Adam and Jennie said...

Allrecipes.com Comment:

Very, very moist, rich cake. Followed recipe exactly. This is going to become a standard at our house. Perfect with a dusting of powdered sugar and a cold glass of milk. I can definitely see where this one won the award! Update 8/20/06 - have made this recipe many, many times now for parties and get-togethers. It ALWAYS receives rave reviews. I have experimented with different flavors of cake mixes/pudding/chips and had wonderful results. Fudge cake/choc pudding/choc mint chips. Carmel cake/butterscotch pudding/butterscotch chips. Cherry cake mix/vanilla pudding/cherry chips.
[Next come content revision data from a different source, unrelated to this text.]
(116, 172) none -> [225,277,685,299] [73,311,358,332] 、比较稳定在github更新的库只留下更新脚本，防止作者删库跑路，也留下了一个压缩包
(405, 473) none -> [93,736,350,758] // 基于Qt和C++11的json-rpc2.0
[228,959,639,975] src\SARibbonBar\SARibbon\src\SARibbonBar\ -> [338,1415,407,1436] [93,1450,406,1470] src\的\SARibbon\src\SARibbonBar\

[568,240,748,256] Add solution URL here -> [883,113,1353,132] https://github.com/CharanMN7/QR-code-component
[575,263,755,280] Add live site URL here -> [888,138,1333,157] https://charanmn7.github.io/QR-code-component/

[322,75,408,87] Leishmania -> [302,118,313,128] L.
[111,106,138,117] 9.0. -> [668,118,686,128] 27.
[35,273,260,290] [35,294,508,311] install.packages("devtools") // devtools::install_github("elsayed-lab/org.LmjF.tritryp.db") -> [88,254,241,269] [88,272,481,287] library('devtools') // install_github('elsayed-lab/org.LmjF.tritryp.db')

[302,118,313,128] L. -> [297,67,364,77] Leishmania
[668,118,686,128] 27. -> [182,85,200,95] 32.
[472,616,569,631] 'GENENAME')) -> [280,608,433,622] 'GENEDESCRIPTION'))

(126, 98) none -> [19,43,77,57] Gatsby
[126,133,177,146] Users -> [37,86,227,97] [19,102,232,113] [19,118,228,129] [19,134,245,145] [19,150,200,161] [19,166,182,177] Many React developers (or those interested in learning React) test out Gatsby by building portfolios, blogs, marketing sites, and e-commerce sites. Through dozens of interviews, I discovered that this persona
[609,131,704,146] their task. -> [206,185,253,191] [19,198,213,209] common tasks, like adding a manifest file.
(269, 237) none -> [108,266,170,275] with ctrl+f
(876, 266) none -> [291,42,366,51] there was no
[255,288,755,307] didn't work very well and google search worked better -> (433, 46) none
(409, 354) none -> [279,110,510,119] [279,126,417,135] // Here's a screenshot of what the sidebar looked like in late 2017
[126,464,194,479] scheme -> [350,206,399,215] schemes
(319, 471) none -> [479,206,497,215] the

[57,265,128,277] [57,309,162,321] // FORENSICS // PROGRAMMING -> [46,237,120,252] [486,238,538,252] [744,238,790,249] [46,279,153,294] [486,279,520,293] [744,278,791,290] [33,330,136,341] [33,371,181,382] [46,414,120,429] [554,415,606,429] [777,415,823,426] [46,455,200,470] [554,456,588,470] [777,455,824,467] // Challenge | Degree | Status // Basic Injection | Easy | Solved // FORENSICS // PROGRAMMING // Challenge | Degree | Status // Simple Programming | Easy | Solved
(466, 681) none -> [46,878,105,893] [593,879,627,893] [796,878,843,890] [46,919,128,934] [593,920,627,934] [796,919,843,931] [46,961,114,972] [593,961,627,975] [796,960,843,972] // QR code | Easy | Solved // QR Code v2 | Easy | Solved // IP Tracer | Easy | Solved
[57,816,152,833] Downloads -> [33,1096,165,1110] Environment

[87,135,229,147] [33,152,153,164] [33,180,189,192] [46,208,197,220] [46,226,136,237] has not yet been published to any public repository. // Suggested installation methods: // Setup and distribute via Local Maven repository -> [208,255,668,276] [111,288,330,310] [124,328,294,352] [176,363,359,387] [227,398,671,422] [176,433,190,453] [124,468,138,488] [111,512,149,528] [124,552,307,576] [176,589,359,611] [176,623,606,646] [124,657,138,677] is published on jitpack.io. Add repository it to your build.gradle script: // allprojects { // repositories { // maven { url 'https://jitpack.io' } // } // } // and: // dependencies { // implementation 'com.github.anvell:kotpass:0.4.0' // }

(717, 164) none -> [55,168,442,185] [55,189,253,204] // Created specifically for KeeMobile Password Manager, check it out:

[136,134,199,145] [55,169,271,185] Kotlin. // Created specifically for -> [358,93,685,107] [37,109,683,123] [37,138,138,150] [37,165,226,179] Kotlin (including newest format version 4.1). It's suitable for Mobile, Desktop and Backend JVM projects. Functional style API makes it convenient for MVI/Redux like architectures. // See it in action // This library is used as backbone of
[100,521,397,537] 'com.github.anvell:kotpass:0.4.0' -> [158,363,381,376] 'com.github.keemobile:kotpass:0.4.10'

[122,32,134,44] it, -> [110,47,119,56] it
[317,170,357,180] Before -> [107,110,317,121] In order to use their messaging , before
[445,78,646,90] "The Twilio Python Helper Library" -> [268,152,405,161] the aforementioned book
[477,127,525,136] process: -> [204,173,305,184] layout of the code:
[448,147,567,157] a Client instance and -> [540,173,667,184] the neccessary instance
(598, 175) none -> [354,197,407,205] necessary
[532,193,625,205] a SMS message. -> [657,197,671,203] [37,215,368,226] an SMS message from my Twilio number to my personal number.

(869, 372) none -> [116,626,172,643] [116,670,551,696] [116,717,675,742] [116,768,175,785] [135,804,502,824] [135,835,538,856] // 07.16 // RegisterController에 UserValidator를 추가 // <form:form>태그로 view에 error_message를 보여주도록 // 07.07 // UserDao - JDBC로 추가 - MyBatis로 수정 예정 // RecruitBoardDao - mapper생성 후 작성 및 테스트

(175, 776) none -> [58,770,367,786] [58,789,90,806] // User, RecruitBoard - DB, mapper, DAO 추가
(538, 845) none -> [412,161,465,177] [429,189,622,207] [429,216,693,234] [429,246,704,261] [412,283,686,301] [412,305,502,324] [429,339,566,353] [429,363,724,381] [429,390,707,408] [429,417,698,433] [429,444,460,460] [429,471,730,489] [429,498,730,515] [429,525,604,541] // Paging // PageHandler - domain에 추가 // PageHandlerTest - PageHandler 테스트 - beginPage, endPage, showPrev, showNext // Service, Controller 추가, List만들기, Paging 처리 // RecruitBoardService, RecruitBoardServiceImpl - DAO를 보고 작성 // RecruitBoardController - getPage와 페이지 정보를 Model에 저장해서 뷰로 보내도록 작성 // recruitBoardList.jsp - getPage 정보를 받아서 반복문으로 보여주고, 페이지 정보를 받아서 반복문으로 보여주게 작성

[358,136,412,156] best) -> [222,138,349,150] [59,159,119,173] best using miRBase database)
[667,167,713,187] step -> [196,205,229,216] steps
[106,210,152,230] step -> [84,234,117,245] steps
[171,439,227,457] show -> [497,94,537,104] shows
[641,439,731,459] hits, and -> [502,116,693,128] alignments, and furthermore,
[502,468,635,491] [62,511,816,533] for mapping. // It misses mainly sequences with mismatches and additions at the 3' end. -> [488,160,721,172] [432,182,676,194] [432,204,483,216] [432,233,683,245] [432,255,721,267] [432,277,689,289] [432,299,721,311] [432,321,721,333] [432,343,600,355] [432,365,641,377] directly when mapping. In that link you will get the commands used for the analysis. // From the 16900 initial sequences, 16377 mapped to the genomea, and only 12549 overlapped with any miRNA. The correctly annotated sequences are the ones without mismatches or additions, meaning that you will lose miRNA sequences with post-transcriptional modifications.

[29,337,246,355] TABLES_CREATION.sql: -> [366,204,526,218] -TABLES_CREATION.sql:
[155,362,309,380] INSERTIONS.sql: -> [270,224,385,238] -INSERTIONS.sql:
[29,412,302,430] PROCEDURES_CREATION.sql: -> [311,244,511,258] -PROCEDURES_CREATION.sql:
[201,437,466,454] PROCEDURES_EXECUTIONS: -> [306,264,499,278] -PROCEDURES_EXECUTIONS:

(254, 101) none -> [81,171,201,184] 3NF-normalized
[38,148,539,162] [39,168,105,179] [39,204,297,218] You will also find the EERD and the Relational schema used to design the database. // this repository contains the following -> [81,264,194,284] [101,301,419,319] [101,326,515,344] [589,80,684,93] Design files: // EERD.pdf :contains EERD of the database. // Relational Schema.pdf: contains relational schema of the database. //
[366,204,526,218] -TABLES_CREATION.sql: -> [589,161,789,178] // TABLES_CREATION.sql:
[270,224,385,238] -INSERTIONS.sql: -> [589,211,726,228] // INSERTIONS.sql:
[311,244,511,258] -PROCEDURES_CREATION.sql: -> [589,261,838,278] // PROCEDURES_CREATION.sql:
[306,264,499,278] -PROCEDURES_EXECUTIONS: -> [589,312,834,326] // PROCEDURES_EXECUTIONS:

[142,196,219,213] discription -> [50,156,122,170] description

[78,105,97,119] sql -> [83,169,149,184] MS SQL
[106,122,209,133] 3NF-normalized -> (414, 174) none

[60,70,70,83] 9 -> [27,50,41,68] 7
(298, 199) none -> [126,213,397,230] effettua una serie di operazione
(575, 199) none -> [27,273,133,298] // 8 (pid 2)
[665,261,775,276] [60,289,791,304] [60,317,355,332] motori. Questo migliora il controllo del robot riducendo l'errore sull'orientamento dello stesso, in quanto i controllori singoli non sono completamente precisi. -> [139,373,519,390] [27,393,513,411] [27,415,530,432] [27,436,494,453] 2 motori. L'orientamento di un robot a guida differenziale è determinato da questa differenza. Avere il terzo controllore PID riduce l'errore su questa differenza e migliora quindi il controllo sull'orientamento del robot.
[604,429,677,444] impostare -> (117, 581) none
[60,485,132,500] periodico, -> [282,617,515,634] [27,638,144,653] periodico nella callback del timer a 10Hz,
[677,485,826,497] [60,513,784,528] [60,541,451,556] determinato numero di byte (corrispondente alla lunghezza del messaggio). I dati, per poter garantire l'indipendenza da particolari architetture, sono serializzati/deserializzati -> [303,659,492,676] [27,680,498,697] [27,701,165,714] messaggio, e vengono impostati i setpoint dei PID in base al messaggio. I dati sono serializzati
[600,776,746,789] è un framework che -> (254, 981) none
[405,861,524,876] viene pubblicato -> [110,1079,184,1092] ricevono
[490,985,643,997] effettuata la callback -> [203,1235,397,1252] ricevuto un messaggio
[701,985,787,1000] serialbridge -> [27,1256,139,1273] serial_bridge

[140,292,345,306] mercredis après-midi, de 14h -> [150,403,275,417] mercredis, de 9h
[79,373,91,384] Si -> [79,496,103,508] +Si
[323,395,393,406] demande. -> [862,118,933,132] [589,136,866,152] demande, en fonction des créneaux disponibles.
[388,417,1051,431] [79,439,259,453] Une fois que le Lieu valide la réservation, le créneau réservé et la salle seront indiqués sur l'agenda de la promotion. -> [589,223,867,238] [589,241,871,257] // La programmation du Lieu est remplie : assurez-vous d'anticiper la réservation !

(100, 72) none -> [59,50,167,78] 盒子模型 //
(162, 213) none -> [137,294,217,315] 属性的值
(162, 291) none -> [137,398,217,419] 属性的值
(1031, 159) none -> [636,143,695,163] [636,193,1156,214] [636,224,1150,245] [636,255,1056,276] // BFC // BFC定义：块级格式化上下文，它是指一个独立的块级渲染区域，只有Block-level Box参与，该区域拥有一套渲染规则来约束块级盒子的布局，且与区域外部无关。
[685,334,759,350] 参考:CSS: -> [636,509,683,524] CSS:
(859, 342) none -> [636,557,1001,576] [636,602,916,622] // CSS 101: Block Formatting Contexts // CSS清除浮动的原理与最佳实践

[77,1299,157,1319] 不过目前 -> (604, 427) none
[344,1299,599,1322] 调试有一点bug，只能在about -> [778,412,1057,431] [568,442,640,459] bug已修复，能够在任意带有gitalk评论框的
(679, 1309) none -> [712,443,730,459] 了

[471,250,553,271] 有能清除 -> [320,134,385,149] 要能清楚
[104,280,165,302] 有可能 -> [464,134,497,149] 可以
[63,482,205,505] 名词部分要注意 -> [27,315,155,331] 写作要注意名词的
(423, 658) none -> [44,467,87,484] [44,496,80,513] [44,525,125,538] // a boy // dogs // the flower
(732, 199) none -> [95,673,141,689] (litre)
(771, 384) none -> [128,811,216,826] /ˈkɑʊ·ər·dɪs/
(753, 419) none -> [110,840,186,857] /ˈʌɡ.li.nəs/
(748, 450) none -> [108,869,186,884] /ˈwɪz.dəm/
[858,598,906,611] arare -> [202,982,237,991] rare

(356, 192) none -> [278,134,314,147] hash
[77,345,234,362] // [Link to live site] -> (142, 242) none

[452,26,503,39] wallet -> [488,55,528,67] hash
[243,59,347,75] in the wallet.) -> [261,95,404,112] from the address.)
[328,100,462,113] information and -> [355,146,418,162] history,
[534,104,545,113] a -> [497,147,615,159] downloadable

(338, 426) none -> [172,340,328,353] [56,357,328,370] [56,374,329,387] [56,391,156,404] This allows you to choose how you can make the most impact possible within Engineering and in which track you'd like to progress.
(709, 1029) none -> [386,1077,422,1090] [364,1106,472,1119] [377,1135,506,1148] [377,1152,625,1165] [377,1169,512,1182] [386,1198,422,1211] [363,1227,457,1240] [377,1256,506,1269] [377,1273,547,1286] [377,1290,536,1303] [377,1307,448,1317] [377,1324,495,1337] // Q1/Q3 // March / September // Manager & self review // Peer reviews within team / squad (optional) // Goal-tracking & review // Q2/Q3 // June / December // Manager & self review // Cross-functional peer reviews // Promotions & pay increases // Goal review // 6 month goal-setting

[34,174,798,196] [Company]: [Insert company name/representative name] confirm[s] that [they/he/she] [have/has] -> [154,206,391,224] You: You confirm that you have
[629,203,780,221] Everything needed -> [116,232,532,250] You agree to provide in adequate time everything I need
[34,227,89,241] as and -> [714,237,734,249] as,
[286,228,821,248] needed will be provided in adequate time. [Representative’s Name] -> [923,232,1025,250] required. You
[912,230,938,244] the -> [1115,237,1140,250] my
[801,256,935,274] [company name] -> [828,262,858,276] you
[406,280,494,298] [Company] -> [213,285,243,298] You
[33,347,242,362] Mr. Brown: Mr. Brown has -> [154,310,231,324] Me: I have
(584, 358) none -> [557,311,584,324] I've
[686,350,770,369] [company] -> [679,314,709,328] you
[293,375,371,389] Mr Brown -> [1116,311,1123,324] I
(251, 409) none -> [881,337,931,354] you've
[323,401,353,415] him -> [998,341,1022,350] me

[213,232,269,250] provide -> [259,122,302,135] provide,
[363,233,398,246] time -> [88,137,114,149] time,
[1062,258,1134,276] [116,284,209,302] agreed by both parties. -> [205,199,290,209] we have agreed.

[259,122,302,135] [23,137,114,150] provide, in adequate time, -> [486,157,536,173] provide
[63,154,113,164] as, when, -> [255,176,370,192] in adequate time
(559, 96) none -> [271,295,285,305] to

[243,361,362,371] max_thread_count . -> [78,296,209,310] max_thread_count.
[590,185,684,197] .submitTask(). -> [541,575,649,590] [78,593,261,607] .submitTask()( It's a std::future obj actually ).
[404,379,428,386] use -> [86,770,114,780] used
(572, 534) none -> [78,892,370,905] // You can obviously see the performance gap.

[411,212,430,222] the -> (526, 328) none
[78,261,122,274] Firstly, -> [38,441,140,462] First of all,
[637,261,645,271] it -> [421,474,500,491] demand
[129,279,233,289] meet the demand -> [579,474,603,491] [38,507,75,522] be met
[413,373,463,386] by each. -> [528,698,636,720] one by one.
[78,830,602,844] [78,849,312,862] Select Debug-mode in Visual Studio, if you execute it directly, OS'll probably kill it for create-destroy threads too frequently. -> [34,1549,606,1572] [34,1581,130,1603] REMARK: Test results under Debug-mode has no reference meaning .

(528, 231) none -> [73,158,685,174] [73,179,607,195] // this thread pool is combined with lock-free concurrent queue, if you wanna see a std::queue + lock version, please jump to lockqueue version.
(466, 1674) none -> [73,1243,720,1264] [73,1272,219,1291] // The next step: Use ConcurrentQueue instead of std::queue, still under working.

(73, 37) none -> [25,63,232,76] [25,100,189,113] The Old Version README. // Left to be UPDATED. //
Fudge cake/choc pudding/peanut butter chips (this one was awesome!). This is my standard cake now I make for everything. Thanks so much for sharing this with us.

Adam and Jennie said...

This is the must have of chocolate cake recipes! my favorite is to just warm up some frosting and drizzle over then top with chocolate chips (white and/or dark chocolate).